▶ **Problem requirements**: Set down the listing exactly as given, minus images.

▶ **Supplied data**:

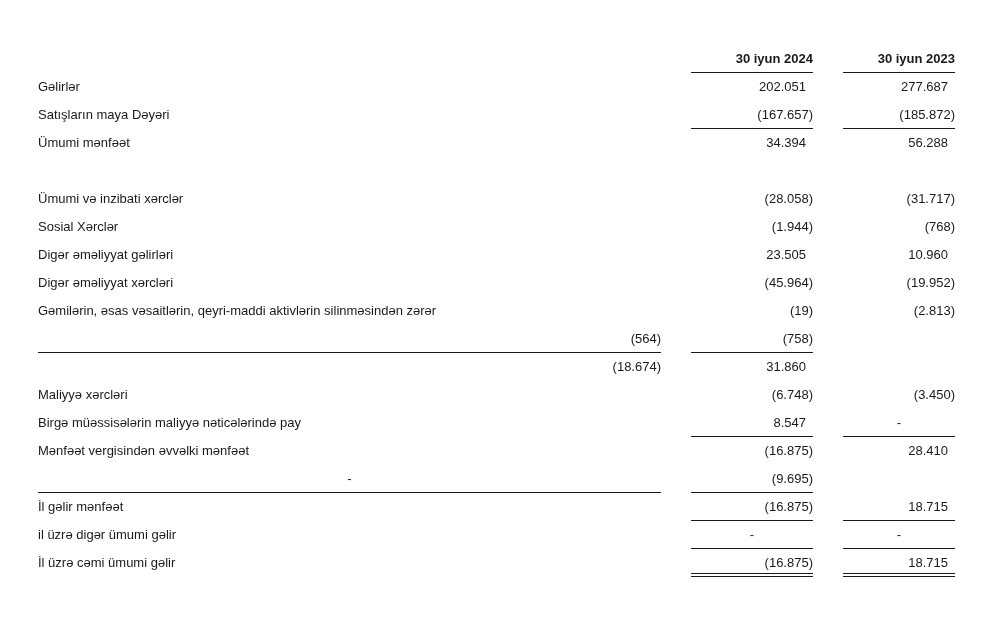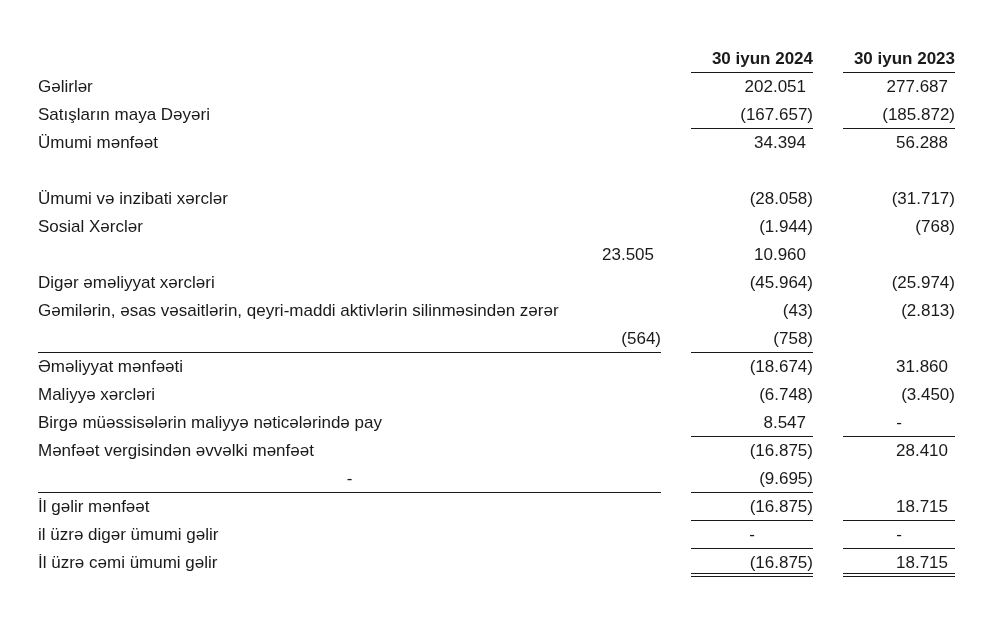"30 iyun 2024" .row { font-size: 17px -> 13px }
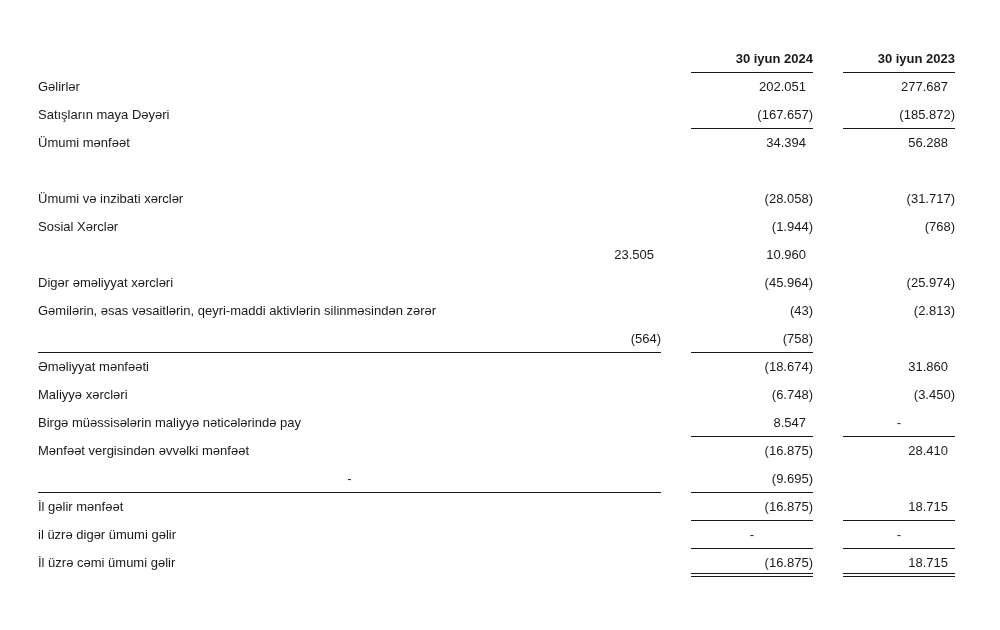"Digər əməliyyat gəlirləri" div.cell { html: none -> <div>Digər əməliyyat gəlirləri</div> }
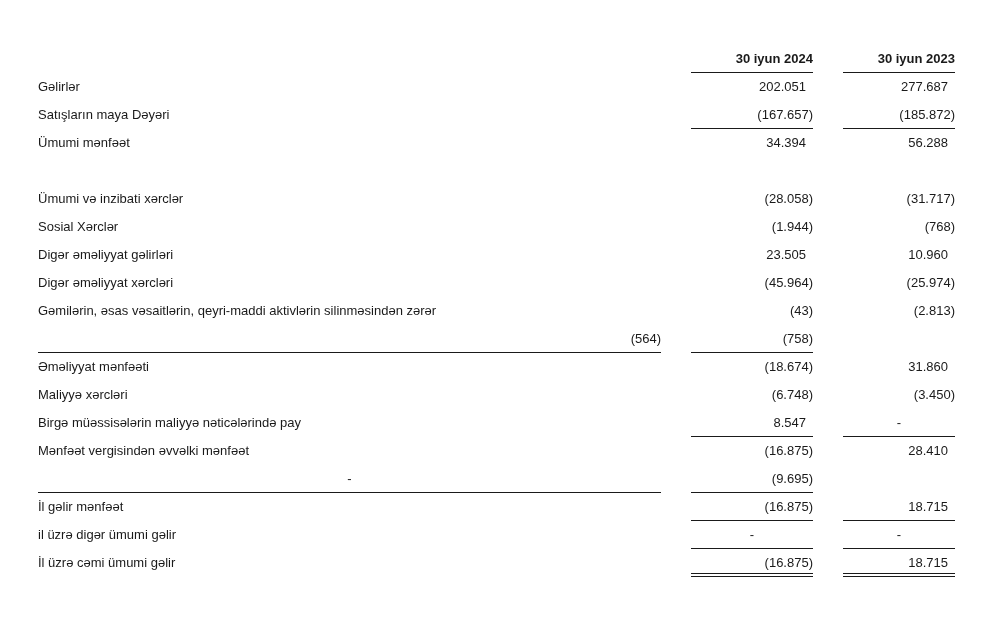"(25.974)" div.cell { text: 25.974 -> 19.952 }
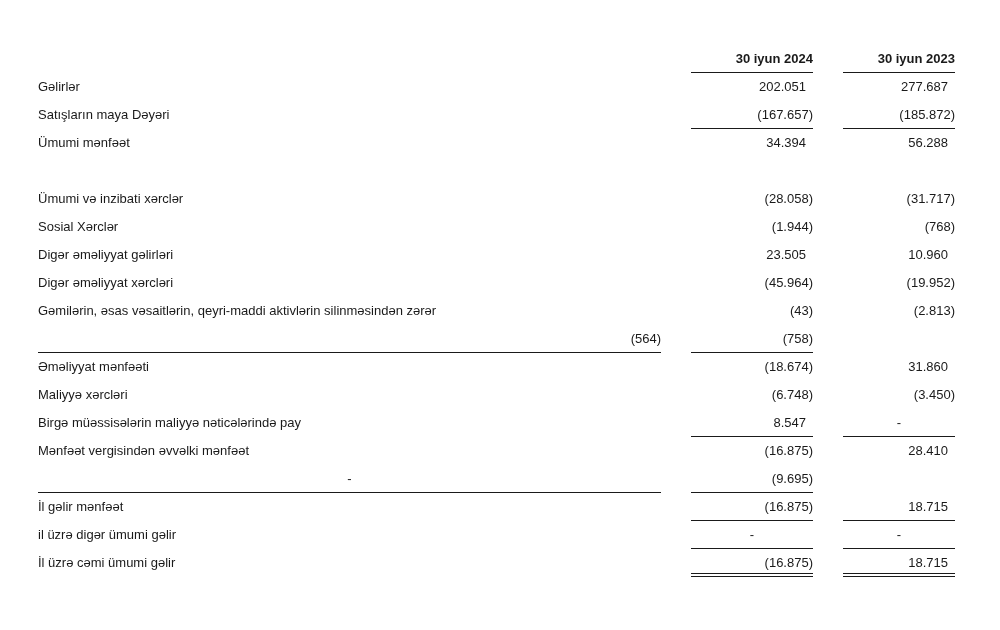"(43)" div.cell { text: 43 -> 19 }
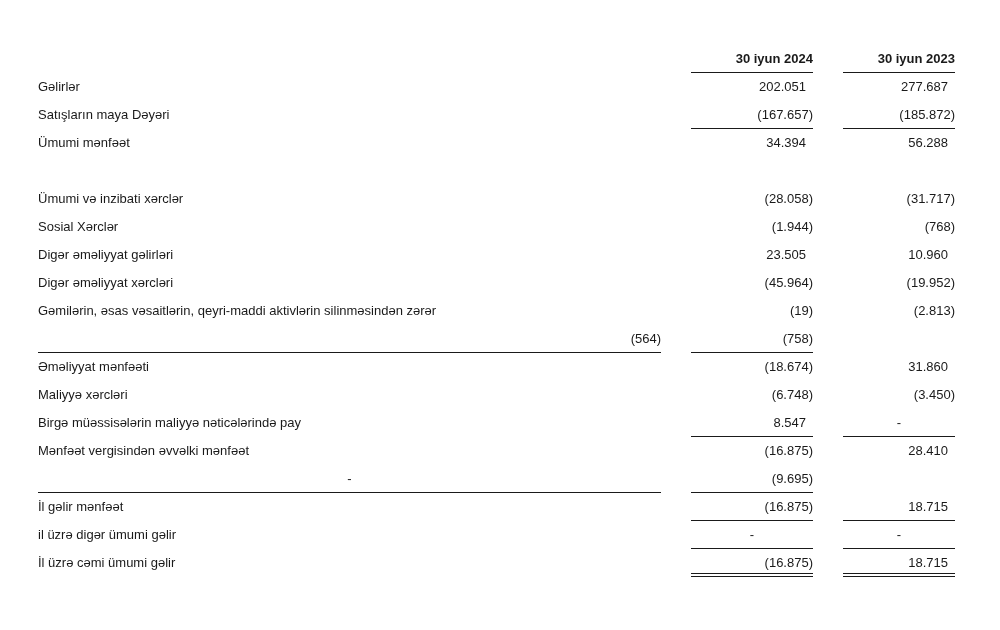"Əməliyyat mənfəəti" div.cell { html: <div>Əməliyyat mənfəəti</div> -> none }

▶ **Task solution**:
"30 iyun 2024" .row { font-size: 17px -> 13px }
"Digər əməliyyat gəlirləri" div.cell { html: none -> <div>Digər əməliyyat gəlirləri</div> }
"(25.974)" div.cell { text: 25.974 -> 19.952 }
"(43)" div.cell { text: 43 -> 19 }
"Əməliyyat mənfəəti" div.cell { html: <div>Əməliyyat mənfəəti</div> -> none }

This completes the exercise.